Question: How do you think the bank or insurance company can afford to pay a return on the money? It doesn't come out of some hyperspatial vortex! They take this money and invest it in basically the same places you would. The difference is: They take the risk, they get the reward. This reward is plenty to pay their employee salaries, all the expenses of operating, plus your little pittance, and have plenty left over for the stockholders. If their results are adverse, what's going to happen to your money?
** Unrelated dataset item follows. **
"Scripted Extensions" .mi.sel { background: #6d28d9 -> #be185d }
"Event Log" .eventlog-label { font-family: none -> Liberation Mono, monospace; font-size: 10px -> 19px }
Question: If you never refinance, how hard do you think it's going to be to make a $1500 payment in thirty years? Assuming a 3.5% rate of inflation, about like paying $530 per month now. Shouldn't be difficult at all. If you do refinance, you are making a conscious choice that the other loan is, in total, a better deal for you. Sure you might not have a lot of income. My point is that with time and diversification, the assets you would accumulate from alternative investments will be more able to pay your loan out of interest than any money you saved.
Question: If you can't make the low payment, what will your equity situation be like? Once again, this is assuming you never refinance, but 29 years out, you'll owe roughly $15,000, and the property, assuming average 5% appreciation, while the property will be worth about 4.3 times as much. Even if you never paid a penny of principal down, that's well over a million in equity. This gives you options such as selling (take the money and run), a RAM (take the money and stay), etcetera. Stop thinking of money as something that pays the rent and other expenses, and start thinking in terms of what it can do.
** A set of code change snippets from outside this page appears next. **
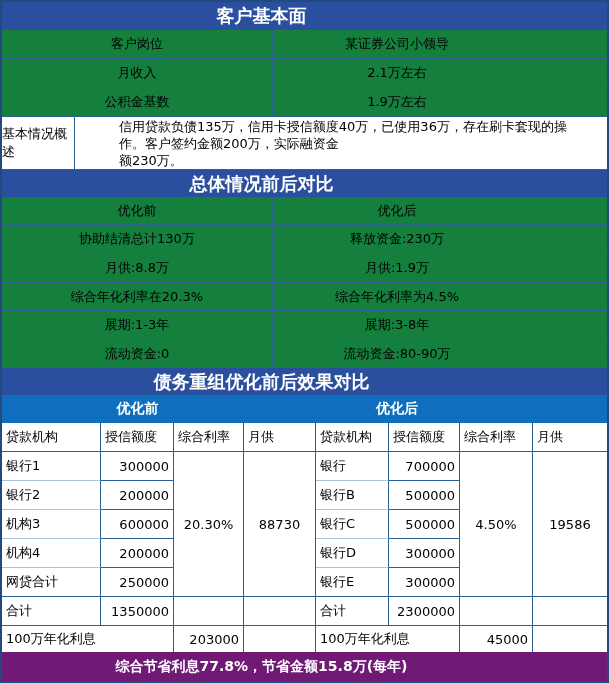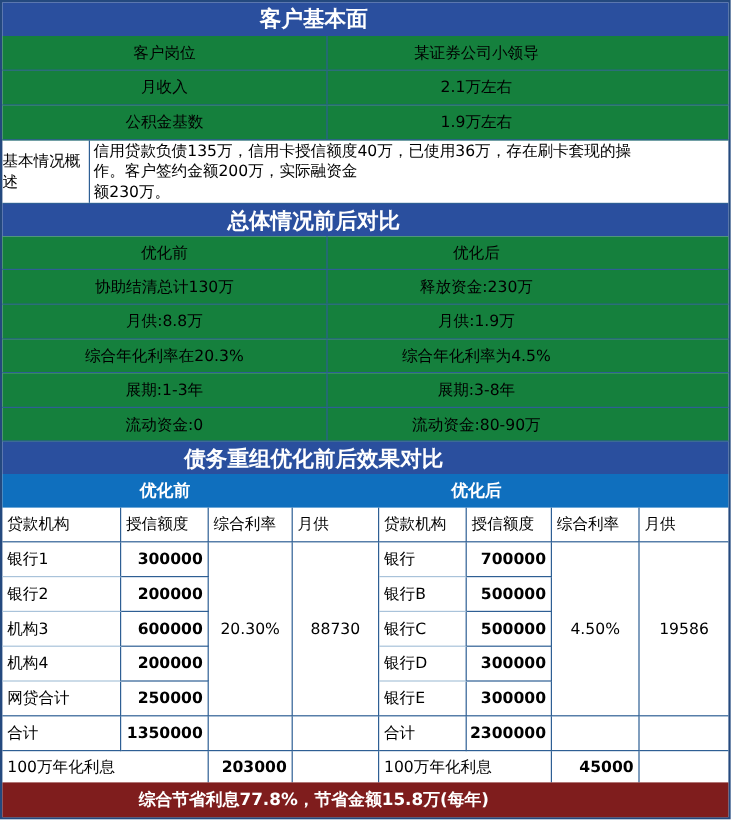"信用贷款负债135万，信用卡授信额度40万，已使用36万，存在刷卡套现的操" .ot { margin-left: none -> 41px }
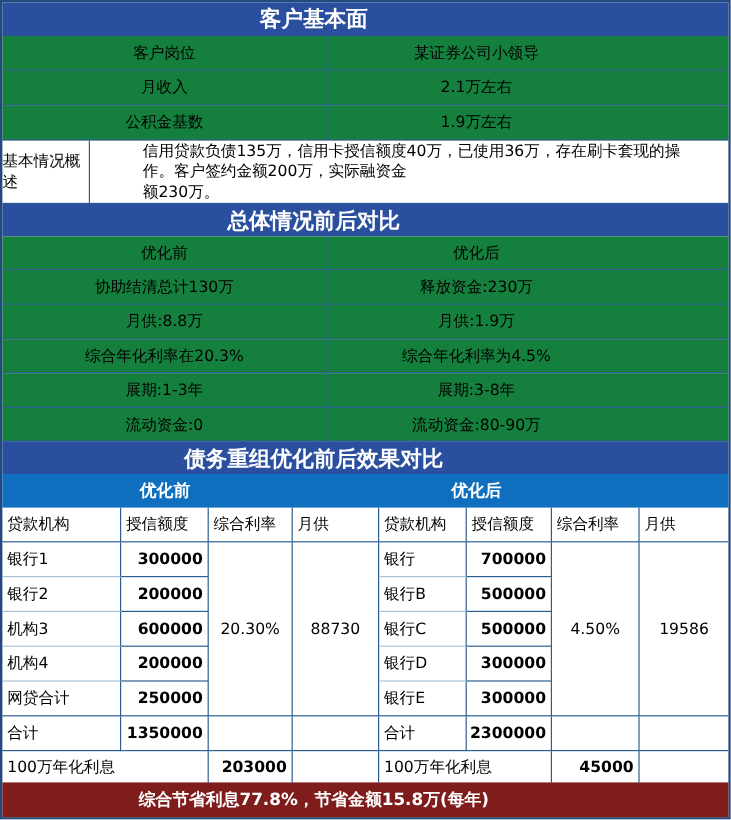"300000" .num { font-weight: bold -> none }
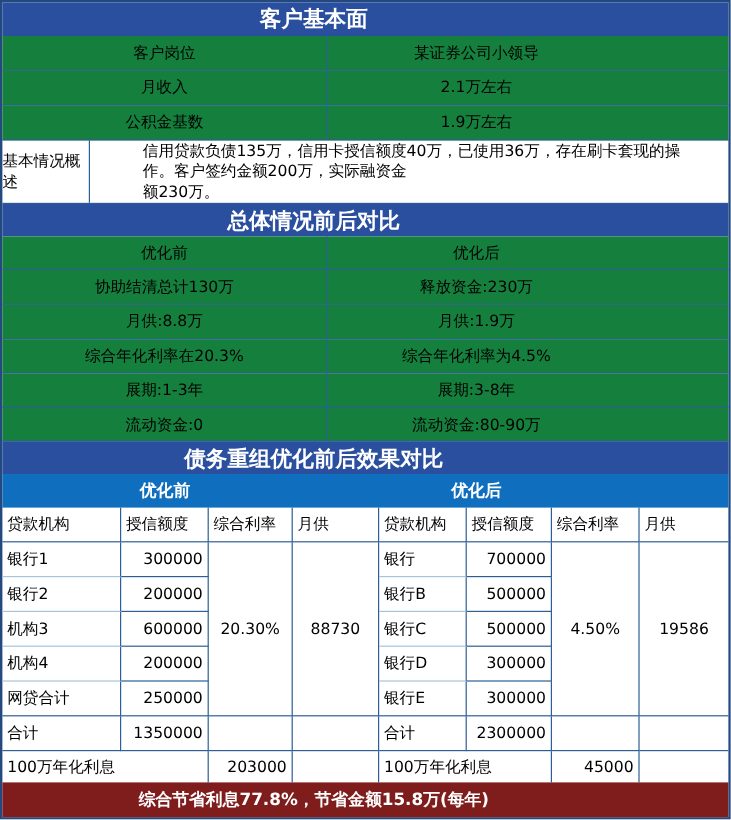"综合节省利息77.8%，节省金额15.8万(每年)" .footer { background: #7f1d1d -> #701a75 }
Furthermore, it's not a risk free 6.5%. For most people, it's more like an effective margin of 4.7% or less. I'm not advising anyone to go out and strip equity without a very strong reason to do so so and a clear eye on potential consequences, but which after tax return sounds better to you: 4.7% or 7.2%? I agree with the NASD rule that prohibits member firms from accepting borrowed money for investments, but I have admit that it does work, at least for the numbers in theory. The 7.2% assumes investment income is all ordinary income, fully taxed every year. In point of fact, at least some is likely to be capital gains and some is likely to be deferred. The downside is that any investment return is purely speculative and you could lose your principal. You don't ever gamble with money you can't afford to lose, no matter what the long term odds. Nor do you put it all on the same bet, no matter how you split it up. On the other hand, the biggest risk is not taking any. Instead of paying off your mortgage, diversifying your money amongst a sufficient number of stock and bond investments is so likely to leave you with so much more in total net assets over the next twenty years that the expected exceptions are a statistical non-event.